Your reply should be only the number of lines in the records that contain the word "height".

___ RECORD EXTRACTS

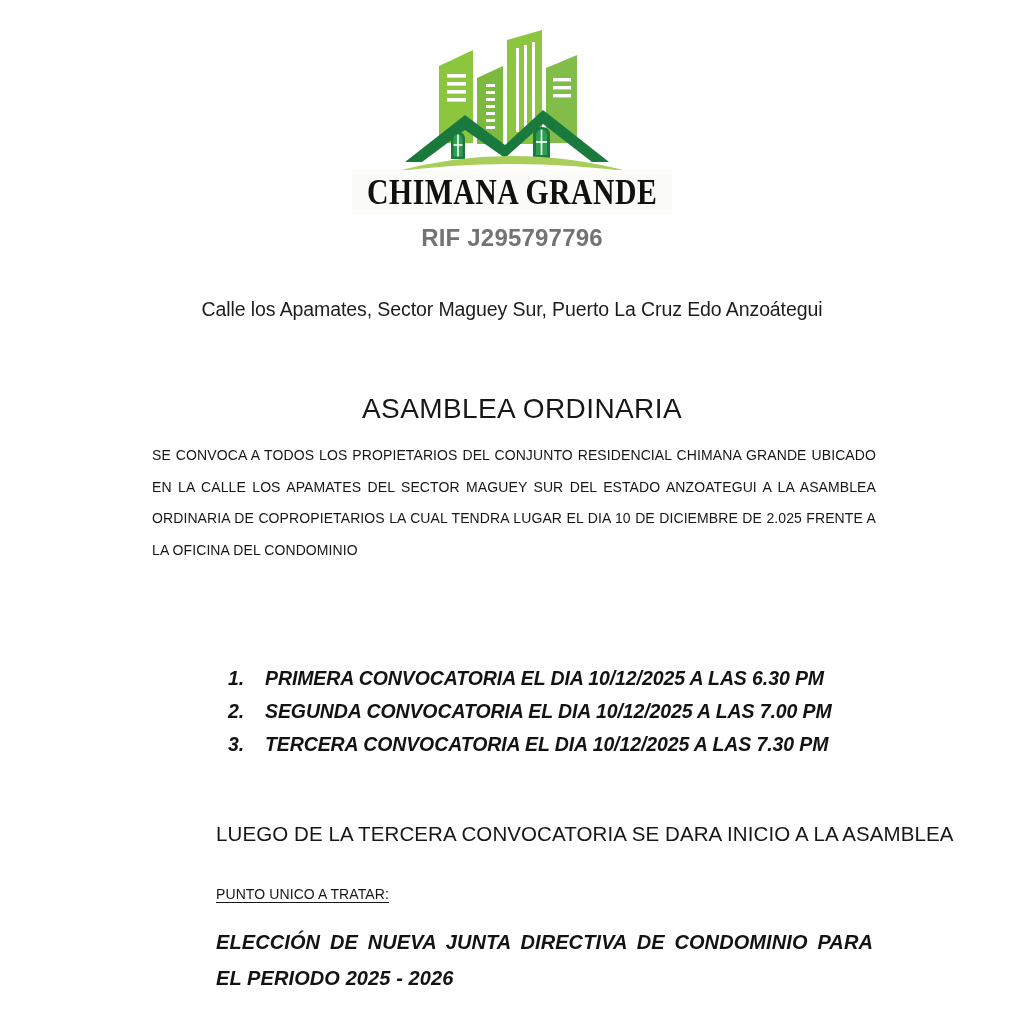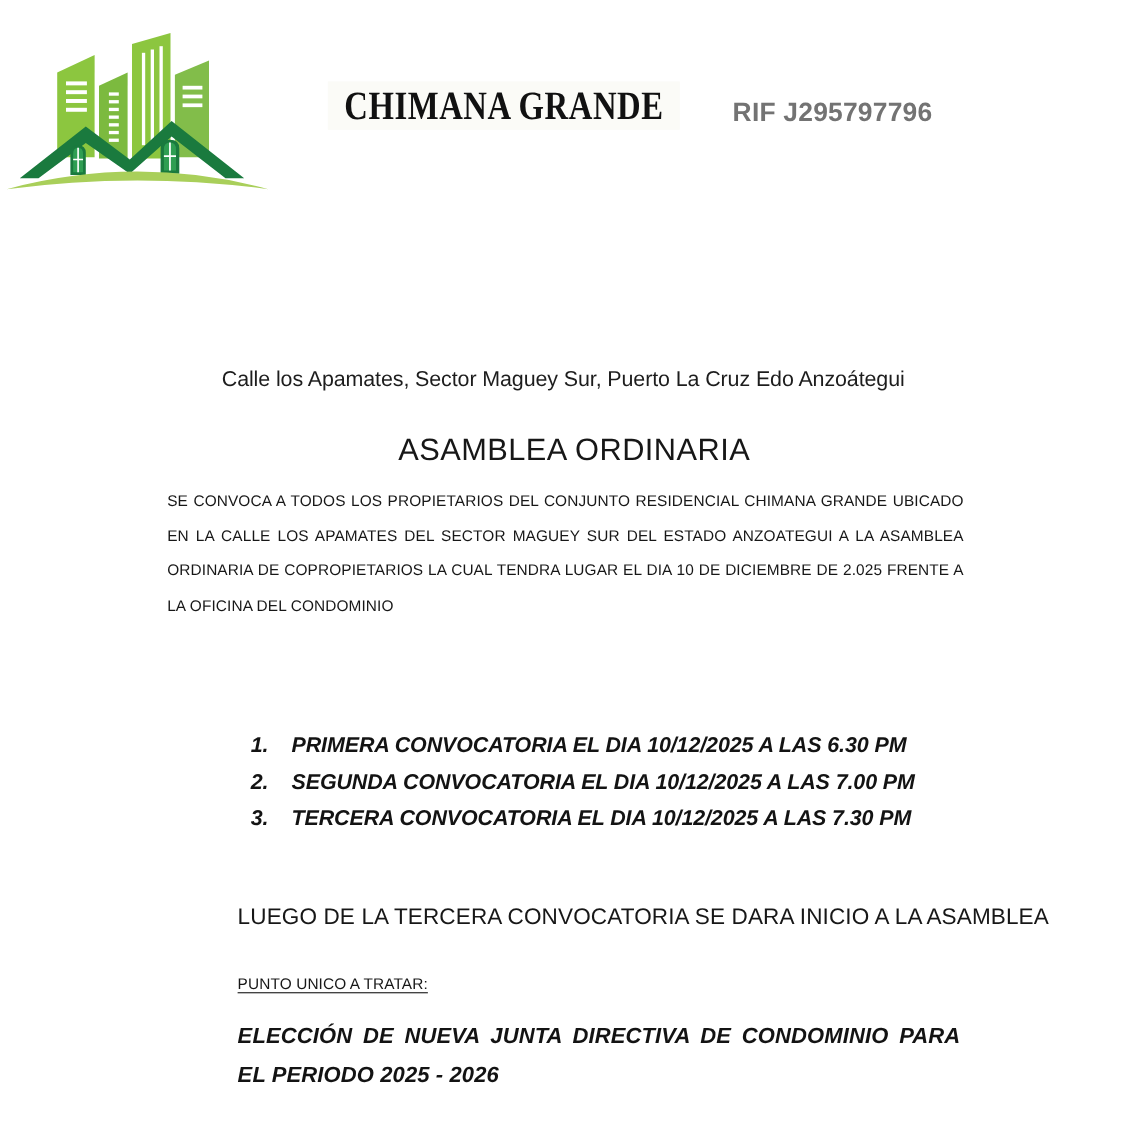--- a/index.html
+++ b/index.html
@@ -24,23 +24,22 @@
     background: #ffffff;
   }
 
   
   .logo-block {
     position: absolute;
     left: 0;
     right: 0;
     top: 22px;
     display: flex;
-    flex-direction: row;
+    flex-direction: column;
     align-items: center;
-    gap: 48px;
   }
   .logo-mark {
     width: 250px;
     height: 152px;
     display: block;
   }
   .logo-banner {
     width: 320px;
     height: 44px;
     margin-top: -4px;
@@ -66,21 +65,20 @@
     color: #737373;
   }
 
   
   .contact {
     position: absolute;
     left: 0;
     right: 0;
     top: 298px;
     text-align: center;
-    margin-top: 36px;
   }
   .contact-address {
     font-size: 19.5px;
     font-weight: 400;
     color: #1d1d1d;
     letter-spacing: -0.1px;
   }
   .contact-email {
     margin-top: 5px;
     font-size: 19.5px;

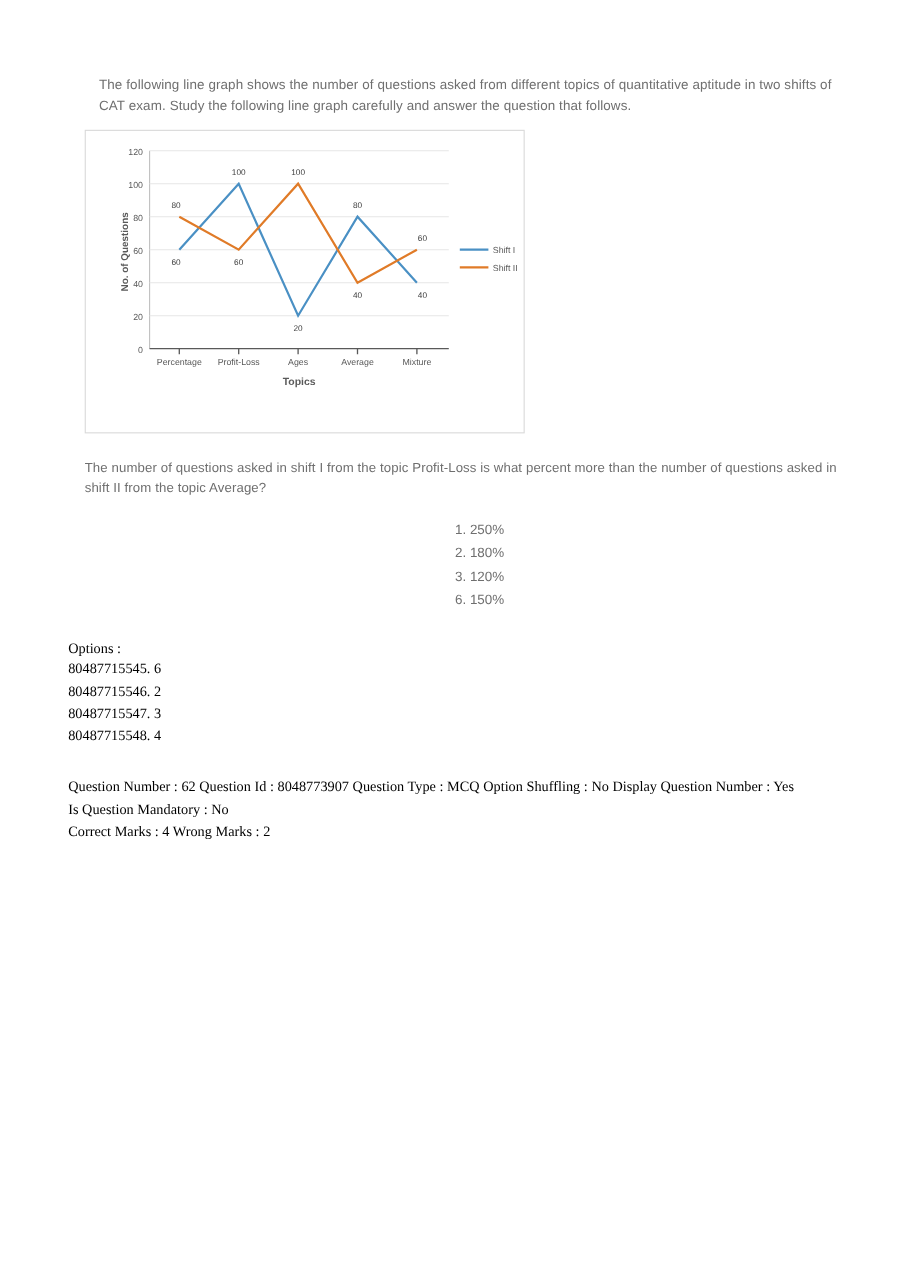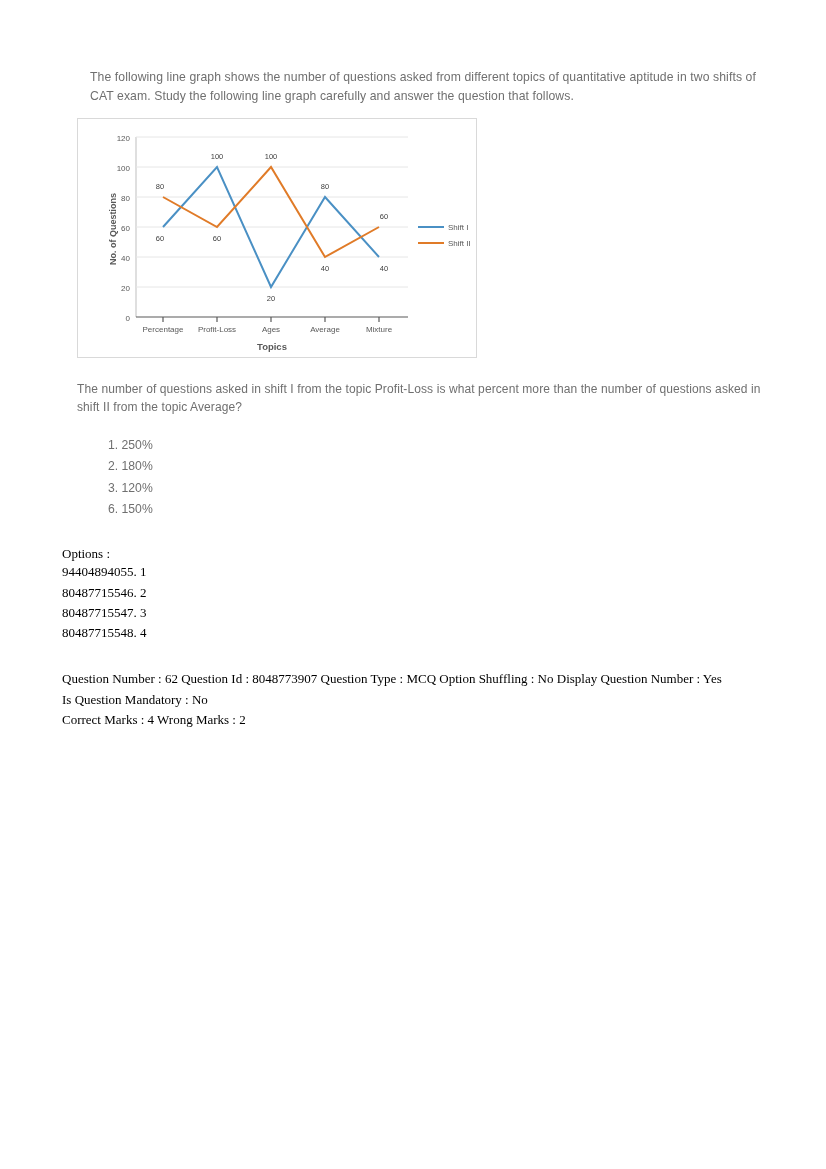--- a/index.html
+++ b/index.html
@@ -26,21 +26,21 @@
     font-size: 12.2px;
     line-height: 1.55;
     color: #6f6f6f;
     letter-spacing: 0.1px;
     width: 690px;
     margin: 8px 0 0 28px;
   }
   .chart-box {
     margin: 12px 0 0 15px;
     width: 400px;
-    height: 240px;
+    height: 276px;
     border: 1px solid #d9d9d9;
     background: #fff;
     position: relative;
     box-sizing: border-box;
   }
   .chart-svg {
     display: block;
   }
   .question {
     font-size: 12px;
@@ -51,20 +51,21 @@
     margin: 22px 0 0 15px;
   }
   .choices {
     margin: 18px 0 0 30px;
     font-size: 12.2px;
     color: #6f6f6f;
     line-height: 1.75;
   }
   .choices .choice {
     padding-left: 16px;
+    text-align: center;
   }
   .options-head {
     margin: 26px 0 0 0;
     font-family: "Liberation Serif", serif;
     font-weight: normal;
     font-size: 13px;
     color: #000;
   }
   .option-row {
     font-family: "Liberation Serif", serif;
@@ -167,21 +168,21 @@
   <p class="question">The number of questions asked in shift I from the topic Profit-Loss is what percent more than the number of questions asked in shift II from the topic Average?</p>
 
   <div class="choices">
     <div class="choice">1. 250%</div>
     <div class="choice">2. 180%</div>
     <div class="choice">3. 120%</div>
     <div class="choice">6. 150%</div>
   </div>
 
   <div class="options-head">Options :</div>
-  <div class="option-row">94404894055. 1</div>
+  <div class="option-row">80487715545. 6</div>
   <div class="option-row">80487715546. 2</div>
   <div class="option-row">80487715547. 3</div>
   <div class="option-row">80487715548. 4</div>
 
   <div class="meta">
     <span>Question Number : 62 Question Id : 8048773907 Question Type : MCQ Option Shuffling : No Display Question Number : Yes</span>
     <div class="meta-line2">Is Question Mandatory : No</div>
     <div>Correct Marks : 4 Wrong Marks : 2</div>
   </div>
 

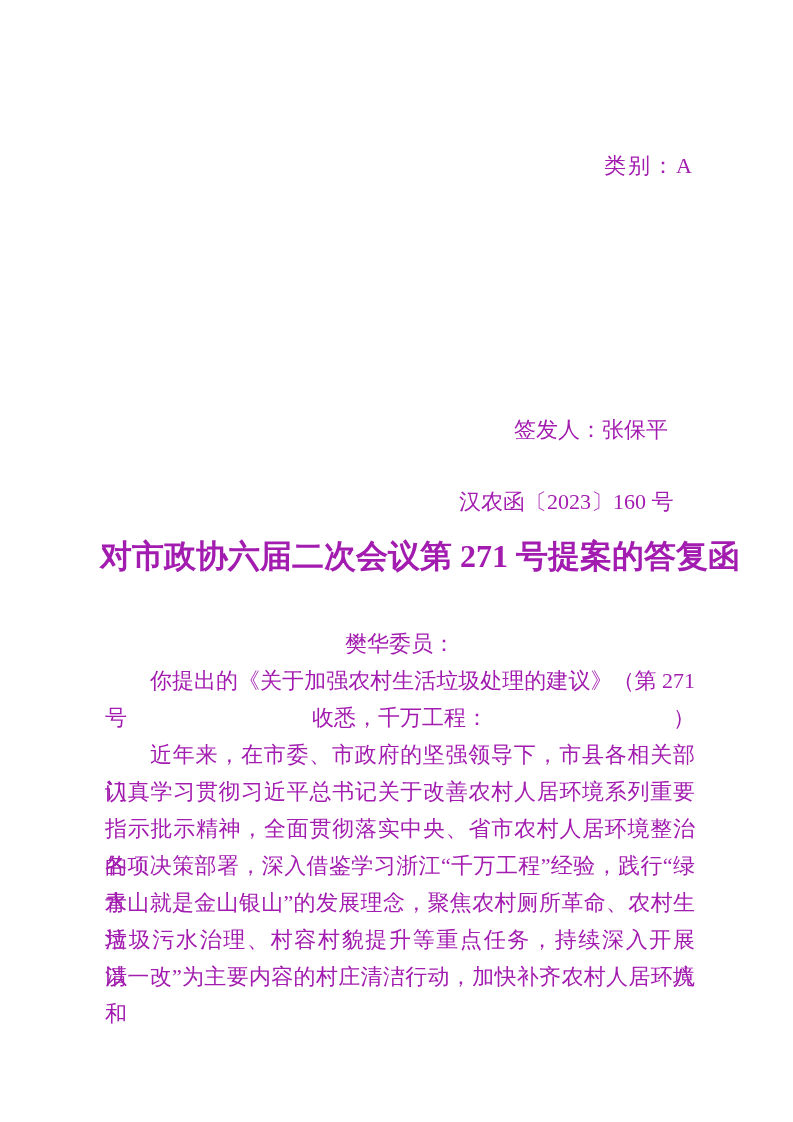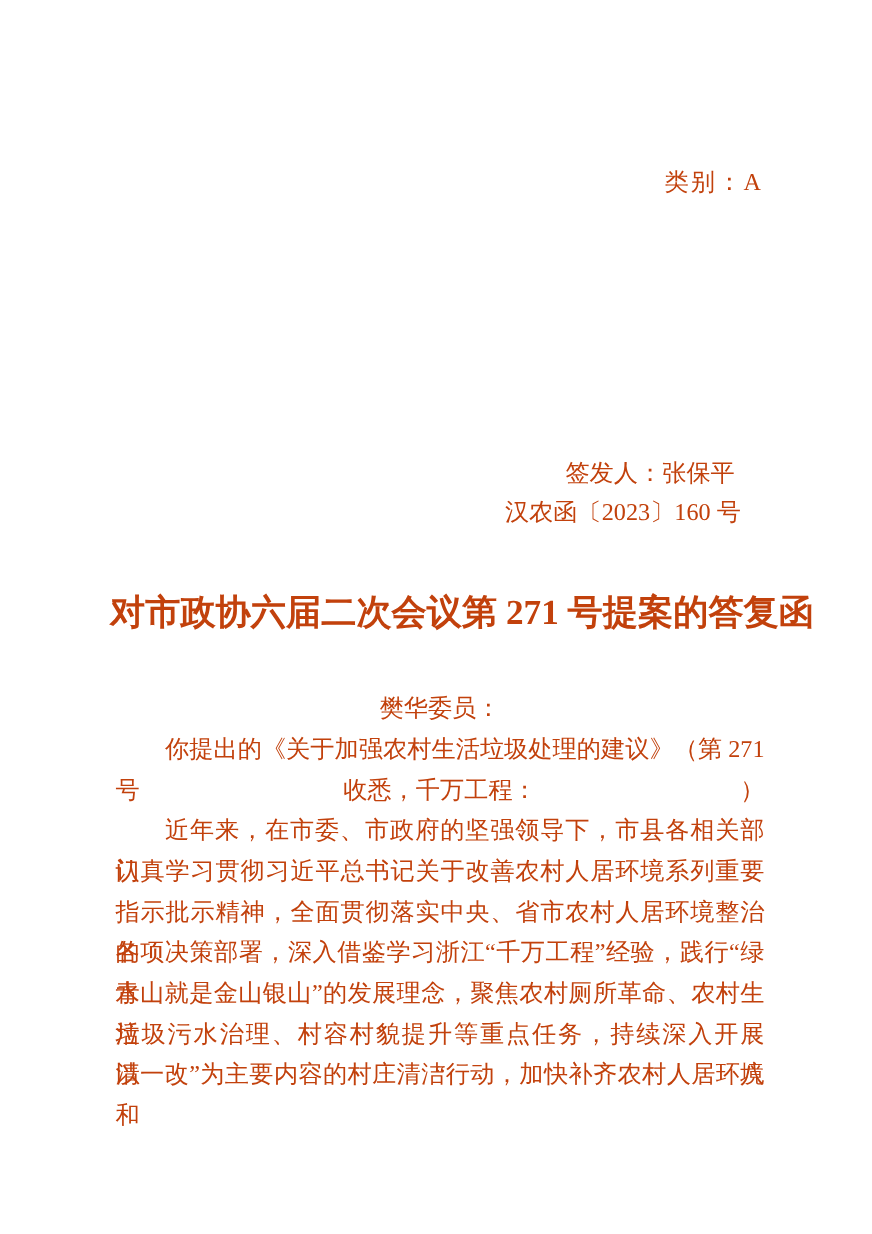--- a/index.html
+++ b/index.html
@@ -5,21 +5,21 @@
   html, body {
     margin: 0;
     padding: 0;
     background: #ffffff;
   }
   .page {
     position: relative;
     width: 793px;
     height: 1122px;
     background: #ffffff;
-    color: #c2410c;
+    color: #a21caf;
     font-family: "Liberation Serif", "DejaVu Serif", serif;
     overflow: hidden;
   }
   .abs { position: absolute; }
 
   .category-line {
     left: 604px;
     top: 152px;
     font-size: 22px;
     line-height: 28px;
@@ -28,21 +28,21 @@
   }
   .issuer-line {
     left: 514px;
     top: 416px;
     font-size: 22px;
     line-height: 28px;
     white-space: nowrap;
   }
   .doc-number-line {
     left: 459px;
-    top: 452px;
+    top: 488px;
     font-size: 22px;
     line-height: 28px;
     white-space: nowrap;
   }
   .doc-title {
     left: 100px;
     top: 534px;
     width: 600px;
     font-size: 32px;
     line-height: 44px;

______

▶ EXERCISE RESULT
11